What helps students to learn, and what gets in their way? A simple survey can provide context for interpreting the results from direct measures of achievement. Walvoord suggests three simple questions: 1. How well did you achieve the goal/s? 2. What helped with your learning? 3. What would help with your learning? The answers can help identify specific improvements in instruction.

Actions

Of course the last step is to make improvements and take other actions to address problems and to support and maintain areas of strength. Improvement is the true end of assessment, and if no actions are taken then assessment is wasted.

Notes on Scientific Rigor and Assessment

Sometimes, but not always, the measurements for assessments are amenable to high standards of scientific rigor; and in those cases the data collection and analysis should be rigorous. But in other cases that kind of rigor is not possible or just not feasible. In those cases the data collection and analysis should still be done as carefully as possible and within best practice for the kind of data and analysis involved. Remember: "Reasonably accurate and truthful."

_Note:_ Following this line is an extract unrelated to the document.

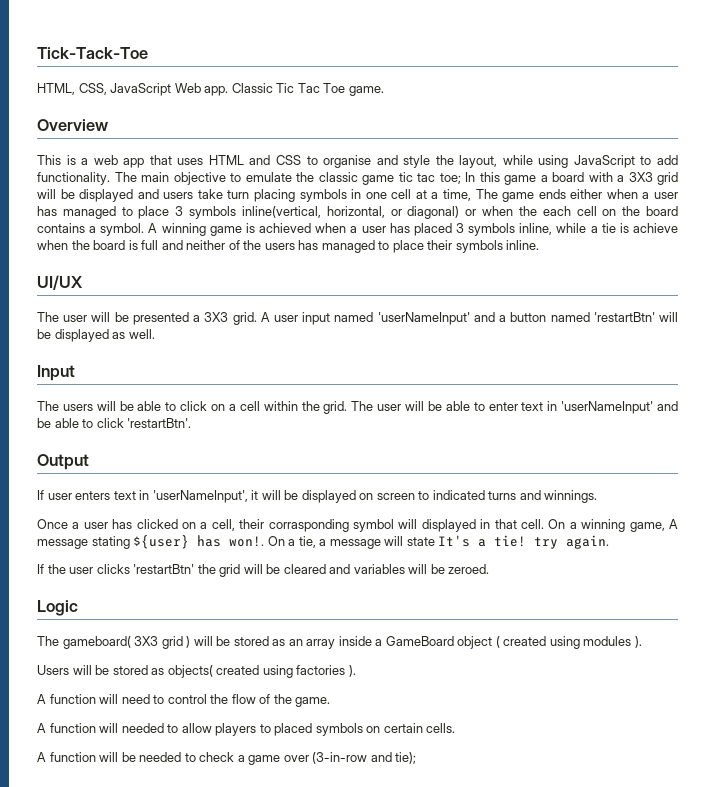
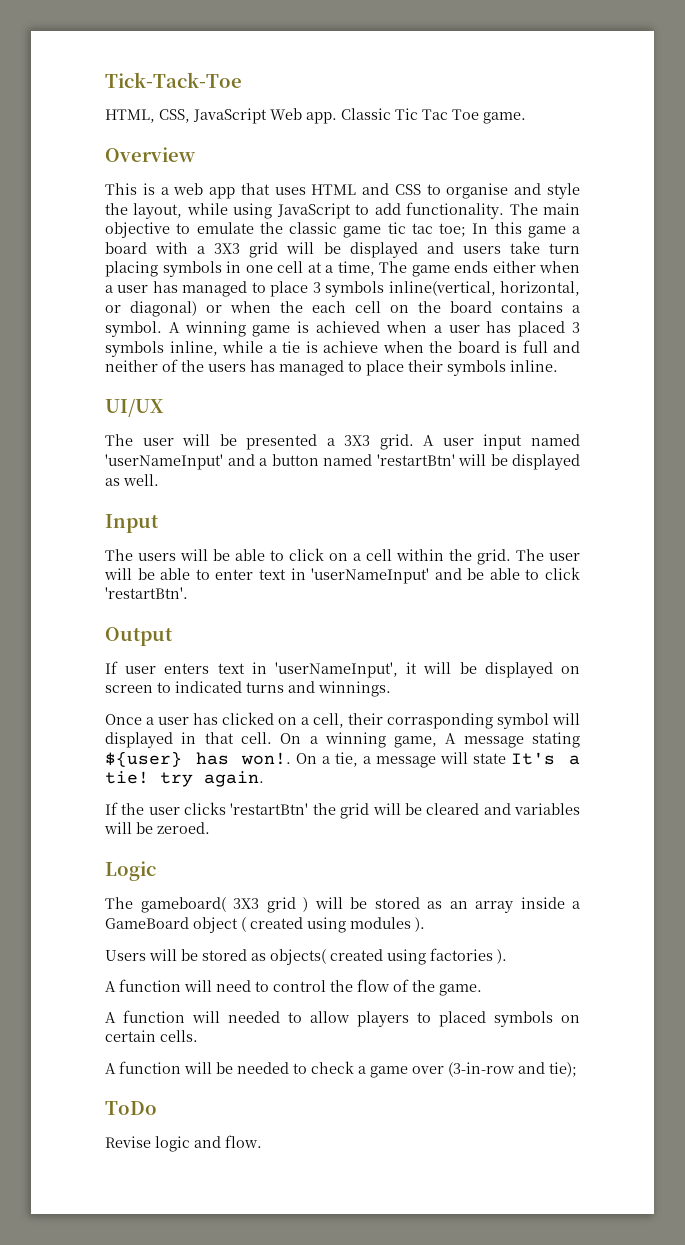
+ ToDo
+ Revise logic and flow.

Assessment is local, science is global. In science the inferences from data are used to support hypotheses designed to verify theory about very large, even global, populations. In assessment, analysis of data is used to find areas in need of improvement in our classes for our students. Theory and inference need not go any further than the immediate situations in our courses. Assessment is categorically not science but sometimes uses scientific procedures and methods.

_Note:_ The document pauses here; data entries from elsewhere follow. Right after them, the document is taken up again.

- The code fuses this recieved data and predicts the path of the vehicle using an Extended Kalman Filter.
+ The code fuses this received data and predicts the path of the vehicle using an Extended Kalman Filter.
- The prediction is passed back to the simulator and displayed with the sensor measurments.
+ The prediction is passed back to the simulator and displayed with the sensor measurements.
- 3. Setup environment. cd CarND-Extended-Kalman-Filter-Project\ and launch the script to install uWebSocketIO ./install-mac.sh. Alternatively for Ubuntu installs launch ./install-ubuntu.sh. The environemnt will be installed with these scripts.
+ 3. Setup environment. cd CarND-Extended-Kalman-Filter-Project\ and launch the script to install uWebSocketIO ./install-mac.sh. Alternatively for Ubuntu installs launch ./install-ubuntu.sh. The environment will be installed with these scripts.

Sample size and random selection. The most important feature of a sample for an assessment is whether it is representative of the population in factors that are important for that assessment. Any sample should be judged on that first. The old twenty percent rule from SUNY Administration can be laid aside in many cases; there was never a statistical basis for that to begin with. At the capstone level in most programs the populations are small enough to include everyone. If the measure is qualitative and in-depth (applying a rubric to an extensive portfolio) a surprisingly small sample of 8-10 cases could be enough. Larger sample sizes become important only when statistical analysis is planned, in which case an adequate sample size depends partly on the variation in the population on the factor being measured. So there is no easy answer--not even using a huge sample.